However. The perks of working in the finance sector might make it hard to
leave for another field.

------
janbernhart
1) Next summer is far away dude! Why would you have to decide which job to
take in 6 months now?

2) Why do you worry about the reputation of working at banks; technical
challenges, or how people regard folks that work at banks?

3) you're young and if you have programming skills you probably don't have to
worry about landing A job. Do what you like. Work somewhere that inspires you.
Follow your passions. Don't start your career at a place you don't really like
just because the location/pay is convenient. There will be times in your
career/life when you'll have to settle for an okay job. Make sure to have a
great job until that point.

------
zhte415
> However, I do not want to work for this bank again, as banks have a bad
> reputation.

Was your first experience especially bad, with 'this' bank?

'banks have a bad reputation' sure, complex. Is this an ideology of yourself,
or that others have pressed?

Forget the 'banks are bad' mantra and find something that fits you. Go to
interview. Ask them about what they're doing. Tell them what you like. Create
a fit.

------
colund
Most jobs which pay well have bad reputation: ads, banks, betting/gambling,
freemium games for kids, etc. Do what you like and focus on what makes you
happy.

If you care too much about pleasing others you'll end up at a workplace with
good reputation but may feel sick for not getting challenged enough, not doing
what you love with colleagues you may dislike in a culture you don't fit in.

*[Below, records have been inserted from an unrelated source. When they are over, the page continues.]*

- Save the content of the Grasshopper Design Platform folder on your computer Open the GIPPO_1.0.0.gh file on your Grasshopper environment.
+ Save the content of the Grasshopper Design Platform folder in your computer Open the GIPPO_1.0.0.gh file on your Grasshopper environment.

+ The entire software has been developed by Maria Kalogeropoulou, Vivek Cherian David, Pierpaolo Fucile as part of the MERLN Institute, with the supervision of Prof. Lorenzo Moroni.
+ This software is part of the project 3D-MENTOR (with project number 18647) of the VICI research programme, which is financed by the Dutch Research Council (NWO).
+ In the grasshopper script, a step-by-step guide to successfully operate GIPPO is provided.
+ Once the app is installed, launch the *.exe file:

So my advise is: take a job that suits you, not a job that suits others.

Finally, I've worked for a niche bank with very interesting ambitious people
and fun challenges, but I guess that varies greatly between different banks.

------
pmiller2
You don't make it clear if this is an internship or a full time job? As a full
time job, $37/hour working for a bank in SF is going to be basically a double
dose of suck. You won't be able to afford much in the way of housing anywhere
close enough to have a reasonable commute, and it's not likely to be a great
environment to work in (though I'd be happy to be be wrong about that).

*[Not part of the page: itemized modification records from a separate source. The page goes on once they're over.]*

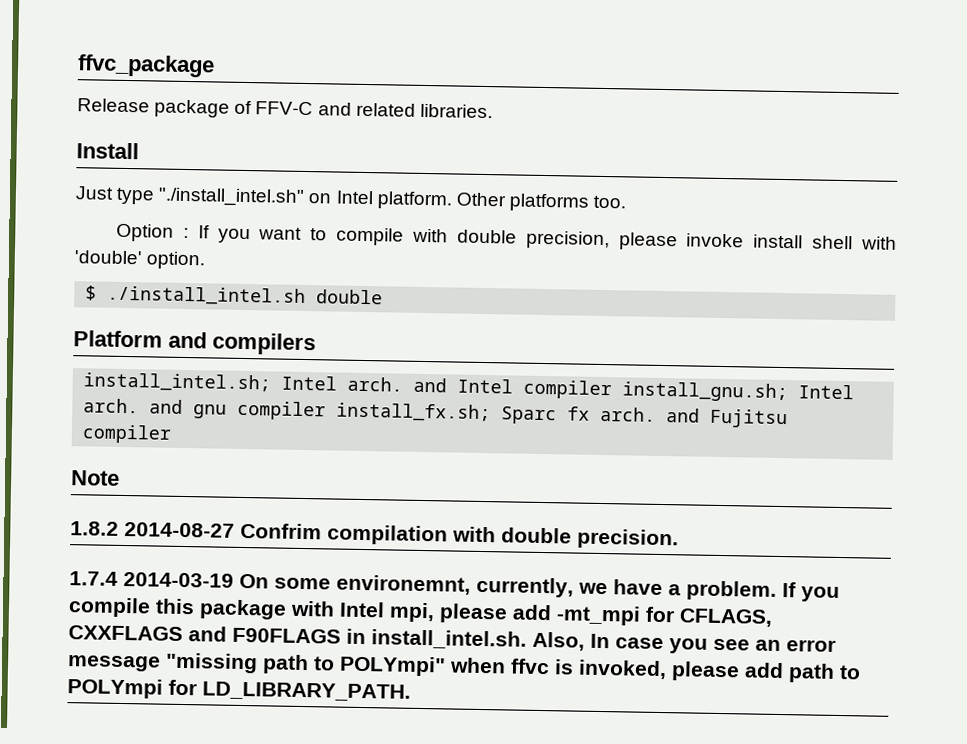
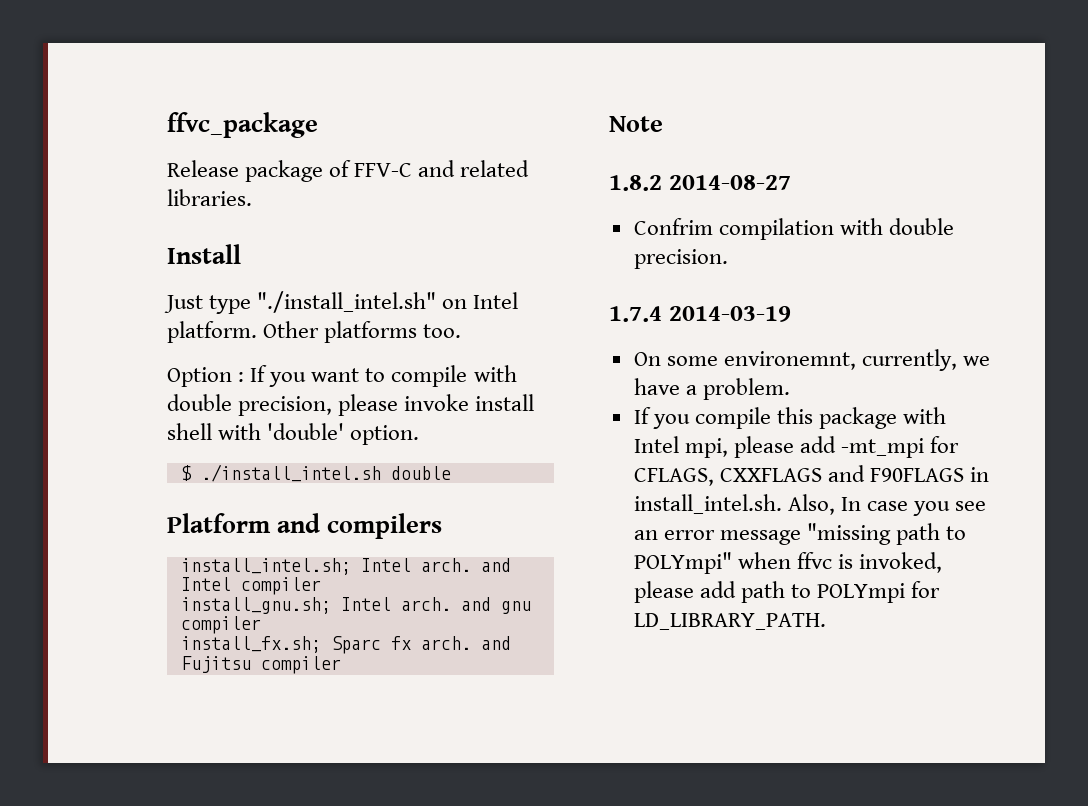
- install_intel.sh; Intel arch. and Intel compiler install_gnu.sh; Intel arch. and gnu compiler install_fx.sh; Sparc fx arch. and Fujitsu compiler
+ install_intel.sh; Intel arch. and Intel compiler
+ install_gnu.sh; Intel arch. and gnu compiler
+ install_fx.sh; Sparc fx arch. and Fujitsu compiler
- 1.8.2 2014-08-27 Confrim compilation with double precision.
+ 1.8.2 2014-08-27
+ Confrim compilation with double precision.
- 1.7.4 2014-03-19 On some environemnt, currently, we have a problem. If you compile this package with Intel mpi, please add -mt_mpi for CFLAGS, CXXFLAGS and F90FLAGS in install_intel.sh. Also, In case you see an error message "missing path to POLYmpi" when ffvc is invoked, please add path to POLYmpi for LD_LIBRARY_PATH.
+ 1.7.4 2014-03-19
+ On some environemnt, currently, we have a problem.
+ If you compile this package with Intel mpi, please add -mt_mpi for CFLAGS, CXXFLAGS and F90FLAGS in install_intel.sh. Also, In case you see an error message "missing path to POLYmpi" when ffvc is invoked, please add path to POLYmpi for LD_LIBRARY_PATH.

If it's for an internship, don't worry about it. Just do what you're doing and
keep looking. If it's for full time, I'd look harder.

------
kleer001
Take it. Learn to love BART. Get a one room share in Oakland. Enjoy the
culture, it's waaaay different than Chicago.

Yes, working at a bank is valuable experience. No, it's not necessarily a good
work env for tech in the bay area. But don't worry, you'll get there.

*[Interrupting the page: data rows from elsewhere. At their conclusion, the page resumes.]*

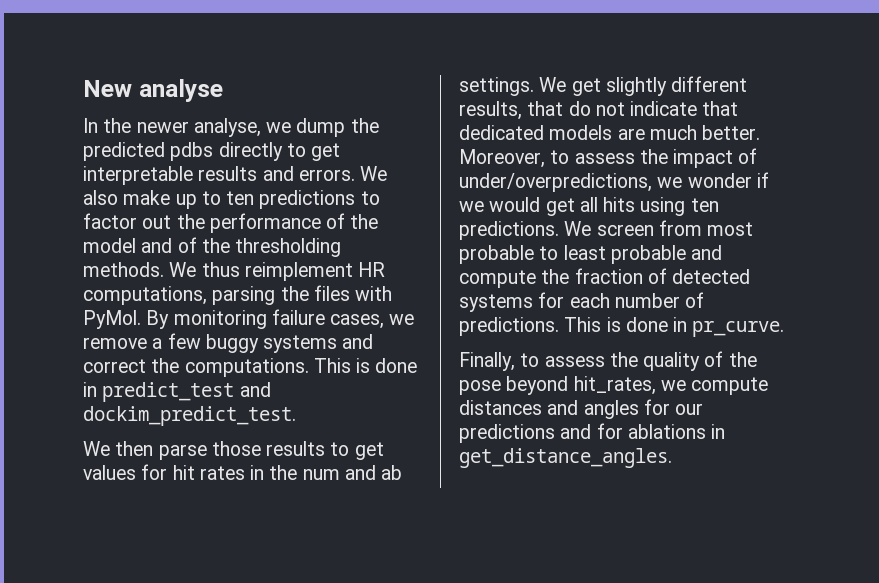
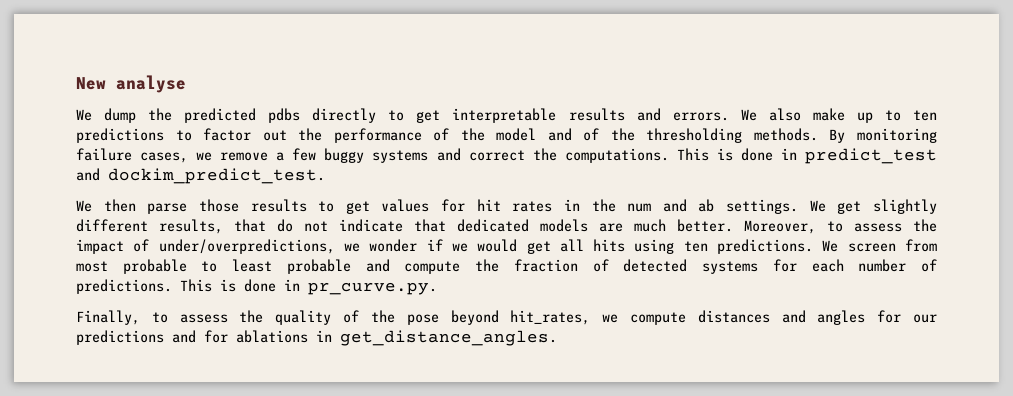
- In the newer analyse, we dump the predicted pdbs directly to get interpretable results and errors.
+ We dump the predicted pdbs directly to get interpretable results and errors.
- We thus reimplement HR computations, parsing the files with PyMol.
- This is done in pr_curve.
+ This is done in pr_curve.py.

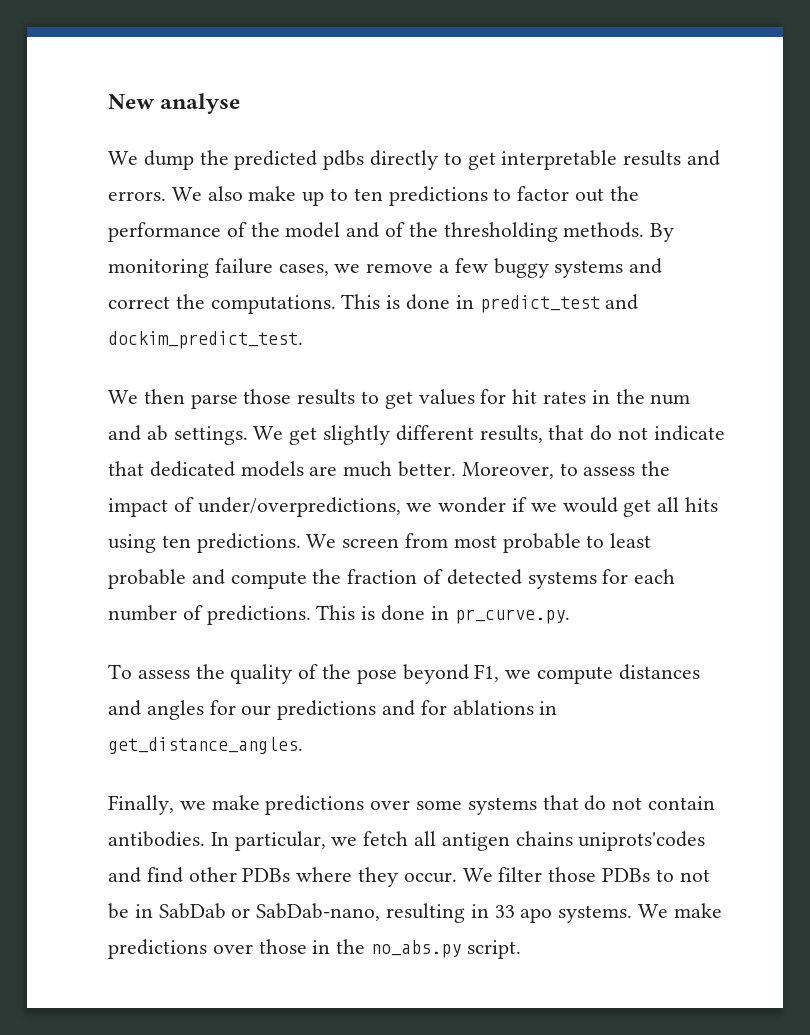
- Finally, to assess the quality of the pose beyond hit_rates, we compute distances and angles for our predictions and for ablations in get_distance_angles.
+ To assess the quality of the pose beyond F1, we compute distances and angles for our predictions and for ablations in get_distance_angles.
+ Finally, we make predictions over some systems that do not contain antibodies. In particular, we fetch all antigen chains uniprots'codes and find other PDBs where they occur. We filter those PDBs to not be in SabDab or SabDab-nano, resulting in 33 apo systems. We make predictions over those in the no_abs.py script.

Well, actually that all depends on what you like and what's good for you.

Really the best thing for your career and resume is continuous and challenging
work that highlights how well you learn and take on challenges. Then again
maybe what you want is a day to day grind. Maybe that feels safer.

------
JSeymourATL
> I have not heard back from any other companies...

Focus your efforts on individuals you can help, not generic companies.

Jump on Linkedin's advanced search feature. Sort for CTO's, VP's of
Engineering, who are alumni from your school. Reach out to those people 1:1.
Talk to them live, reach out seeking their advice. You'll be surprised how
receptive they will be to your call. And that's how you'll uncover hidden
summer jobs.

------
gesman
The best things happened to my career is exactly after i took a job at the
bank.

From taking a mediocre contractor's position to manage crappy enterprise piece
of software to being a speaker at a conference teaching other people from
international banking industry on detecting fraud and cyber attacks.

All happened within 16 months.

You'll never know - take an opportunity and squeeze the most out of it.

------
tmaly
Take it, build the experience on your resume. Learn everything you can. It may
take 2 years, but you will have more choices with the experience on your
resume.

------
gull
Don't take it. Go work for a startup, and optimize for quick feedback and
learning instead.

Next summer is 7 months away. Why are you trying to secure a job so early in a
field that moves as fast as tech? Uncertainty is a key part of any creation,
and of life. The sooner you learn to live with uncertainty, the better off you
will be in the long run, because you will attempt more frightening things.

The other reason you shouldn't take it is you can't jump in the same river
twice. You already worked at this bank and you said you don't want to work for
it again.

Learn to trust your gut.

------
praveendiwakar
If you like it, then YES